Menurut Riella, film horor Indonesia sangat dekat dengan praktik budaya yang ada. “Kita kaya sekali – dari Sabang sampai Merauke bahan-bahan film horor ini tidak akan habis. Tiap kelompok masyarakat punya mitos dan kepercayaannya sendiri. Hal ini bersinkretisasi dengan agama dan praktik budaya lain yang lebih modern. Indonesia lebih kaya aspek kultural. Mitos kita kaya sekali,” kata dosen Fakultas Ilmu Budaya UI tersebut.

Apakah Film Horor Indonesia Relevan di Mata Orang Asing?
Setelah menonton film “Ghost in the Cell”, kami mewawancarai beberapa warga Berlin yang ikut menonton. “Yang seram adalah hantu yang tidak kita ketahui apa yang diinginkannya, apa tujuan yang ingin dicapainya. Hantu itu seperti memiliki kekuatan emosi yang besar yang sedang berupaya ‘memukul’ ketidakadilan. Selain itu fakta kalau mereka di dalam penjara tidak bisa melarikan diri juga seram,” jelas Daniel.

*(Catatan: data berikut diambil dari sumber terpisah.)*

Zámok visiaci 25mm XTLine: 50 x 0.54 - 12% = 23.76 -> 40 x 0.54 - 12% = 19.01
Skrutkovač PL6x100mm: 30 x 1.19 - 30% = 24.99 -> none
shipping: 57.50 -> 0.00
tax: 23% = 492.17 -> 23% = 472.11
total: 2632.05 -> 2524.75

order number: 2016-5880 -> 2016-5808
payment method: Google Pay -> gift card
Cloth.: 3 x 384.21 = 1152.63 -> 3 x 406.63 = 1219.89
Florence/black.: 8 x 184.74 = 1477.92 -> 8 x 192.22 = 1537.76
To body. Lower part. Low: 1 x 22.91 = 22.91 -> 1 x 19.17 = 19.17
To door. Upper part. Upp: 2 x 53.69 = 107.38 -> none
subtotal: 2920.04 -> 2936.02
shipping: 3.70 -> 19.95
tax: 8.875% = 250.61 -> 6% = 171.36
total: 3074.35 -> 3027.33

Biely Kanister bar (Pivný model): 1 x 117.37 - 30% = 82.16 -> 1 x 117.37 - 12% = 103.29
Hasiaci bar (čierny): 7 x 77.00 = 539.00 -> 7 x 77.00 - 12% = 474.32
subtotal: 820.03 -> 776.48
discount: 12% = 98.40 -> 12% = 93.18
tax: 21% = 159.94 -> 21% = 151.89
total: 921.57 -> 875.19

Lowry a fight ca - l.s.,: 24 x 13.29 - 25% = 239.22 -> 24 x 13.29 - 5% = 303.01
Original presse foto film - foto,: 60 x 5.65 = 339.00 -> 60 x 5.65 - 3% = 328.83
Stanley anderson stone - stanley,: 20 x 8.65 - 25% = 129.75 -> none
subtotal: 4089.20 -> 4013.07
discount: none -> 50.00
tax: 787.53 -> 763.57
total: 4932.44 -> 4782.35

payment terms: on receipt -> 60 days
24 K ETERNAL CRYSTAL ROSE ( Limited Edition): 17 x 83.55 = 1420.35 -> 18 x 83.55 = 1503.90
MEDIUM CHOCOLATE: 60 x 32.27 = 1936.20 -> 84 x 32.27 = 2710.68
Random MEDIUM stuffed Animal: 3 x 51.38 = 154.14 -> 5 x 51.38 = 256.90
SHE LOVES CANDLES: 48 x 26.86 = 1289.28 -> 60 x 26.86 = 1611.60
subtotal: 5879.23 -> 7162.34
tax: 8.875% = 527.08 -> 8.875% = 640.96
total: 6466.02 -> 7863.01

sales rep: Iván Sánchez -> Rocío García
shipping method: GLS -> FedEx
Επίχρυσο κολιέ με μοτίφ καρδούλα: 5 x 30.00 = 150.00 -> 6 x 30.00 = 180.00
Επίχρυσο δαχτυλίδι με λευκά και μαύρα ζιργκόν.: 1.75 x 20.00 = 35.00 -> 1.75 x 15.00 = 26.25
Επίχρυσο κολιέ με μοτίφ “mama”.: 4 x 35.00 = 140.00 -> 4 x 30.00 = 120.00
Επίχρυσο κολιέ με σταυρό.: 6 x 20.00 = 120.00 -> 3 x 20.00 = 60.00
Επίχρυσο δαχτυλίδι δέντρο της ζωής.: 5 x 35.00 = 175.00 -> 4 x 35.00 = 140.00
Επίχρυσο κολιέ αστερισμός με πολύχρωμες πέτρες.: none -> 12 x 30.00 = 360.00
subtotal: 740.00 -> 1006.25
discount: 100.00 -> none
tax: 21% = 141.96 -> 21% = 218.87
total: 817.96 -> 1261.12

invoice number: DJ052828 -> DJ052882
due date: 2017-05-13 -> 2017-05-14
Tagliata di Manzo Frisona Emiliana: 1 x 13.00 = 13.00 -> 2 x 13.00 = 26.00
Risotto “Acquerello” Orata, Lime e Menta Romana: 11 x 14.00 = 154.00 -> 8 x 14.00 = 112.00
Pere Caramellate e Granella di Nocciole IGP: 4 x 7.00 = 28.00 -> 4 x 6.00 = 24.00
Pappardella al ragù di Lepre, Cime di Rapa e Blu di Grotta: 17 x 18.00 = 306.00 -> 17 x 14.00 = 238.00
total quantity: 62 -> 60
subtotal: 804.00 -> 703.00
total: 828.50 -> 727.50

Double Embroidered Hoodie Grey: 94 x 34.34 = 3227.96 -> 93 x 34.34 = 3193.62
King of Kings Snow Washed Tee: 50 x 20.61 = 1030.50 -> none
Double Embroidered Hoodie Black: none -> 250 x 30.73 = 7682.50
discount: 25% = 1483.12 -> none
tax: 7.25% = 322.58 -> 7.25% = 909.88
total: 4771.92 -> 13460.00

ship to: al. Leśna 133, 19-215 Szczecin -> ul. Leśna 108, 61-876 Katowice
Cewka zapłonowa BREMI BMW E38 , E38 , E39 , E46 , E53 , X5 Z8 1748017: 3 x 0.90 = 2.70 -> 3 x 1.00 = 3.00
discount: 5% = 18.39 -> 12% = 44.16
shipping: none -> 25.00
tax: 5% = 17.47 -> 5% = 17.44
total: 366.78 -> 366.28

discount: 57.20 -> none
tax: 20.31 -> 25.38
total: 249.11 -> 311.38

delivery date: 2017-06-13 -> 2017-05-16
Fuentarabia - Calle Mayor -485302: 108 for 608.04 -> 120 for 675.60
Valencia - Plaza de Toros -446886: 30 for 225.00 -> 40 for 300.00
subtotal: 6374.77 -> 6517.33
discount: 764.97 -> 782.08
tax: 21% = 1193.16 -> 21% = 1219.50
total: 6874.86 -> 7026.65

Menurut Daniel, kisah horor barat lebih seputar cerita orang yang sudah mati sedangkan horor Indonesia soal roh yang bisa begitu marah menghadapi ketidakadilan. “Rasanya aneh juga, banyak dialog humor yang membuat tertawa dan menghilangkan beban, lalu kembali sadar secara nyata masalahnya masih ada.”
“Kalau film Amerika lebih ke aspek teror psikologis dan grafis, tapi Indonesia menampilkan aspek sosialnya, ada soal korupsi,” kata Anita yang pertama kali menonton film horor Indonesia. “Kalau horor barat mungkin lebih banyak soal persoalan personal tapi kalau horor Indonesia bisa melibatkan persoalan yang sistemik di masyarakat,” jelas Max sehabis menonton “Monster Pabrik Rambut”.

Potensi Film Horor Indonesia di Pasar Global
Menurut Riella, orang asing bisa memahami bahkan menyukai film horor Indonesia selama ada konflik universal yang dibahas di dalamnya. “Aspek horornya bisa saja lokal, mitos bisa dari gunung mana atau dari suku apa. Nama hantunya juga bisa lokal. Tetapi selama konfliknya universal seperti masalah ketidak adilan, kekerasan, kecurangan, dan penghianatan, orang (asing) akan bisa relate. Tetapi hal tersebut juga perlu dibangun dengan sinematografi yang bagus dan narasi yang kuat.”
Selain horor, Indonesia juga bisa menguatkan film-film di laga aksi dengan seni bela diri lokal. “Kita punya pencak silat, nah ini bisa jadi kekuatan lainnya,” tambah Riella.
Masa Depan Film Horor Indonesia
“Ke depannya saya yakin film horor bisa jadi pegangan kita untuk berada dalam konstelasi perindustrian film ini,” jelas sutradara “Monster Pabrik Rambut”, Edwin. “Film horor Indonesia sudah jadi ‘trademark’ Indonesia di sinema global. Kita kan punya beberapa golden age of cinema dan itu karena film horor. Sekitar 10 tahun kebelakang film Indonesia telah kembali – dulu memang sempat dipergunakan beberapa rumah produksi untuk memproduksi film yang murahan dan seksi. Sekarang sudah dikerjakan dengan sangat serius. Film horor kita selalu berkelas,” tegas Joko Anwar.
Kedua sutradara mengakui pemerintah Indonesia sudah memiliki kecenderungan untuk mendukung industri perfilman Indonesia, meski bantuan yang disalurkan masih cenderung sporadis. Ke depannya mereka berharap lebih banyak dialog antara insan perfilman dengan para pembuat kebijakan untuk membahas kebijakan jangka panjang mengingat pentingnya potensi film sebagai softpower yang mampu menyebarluaskan kebudayaan secara organik.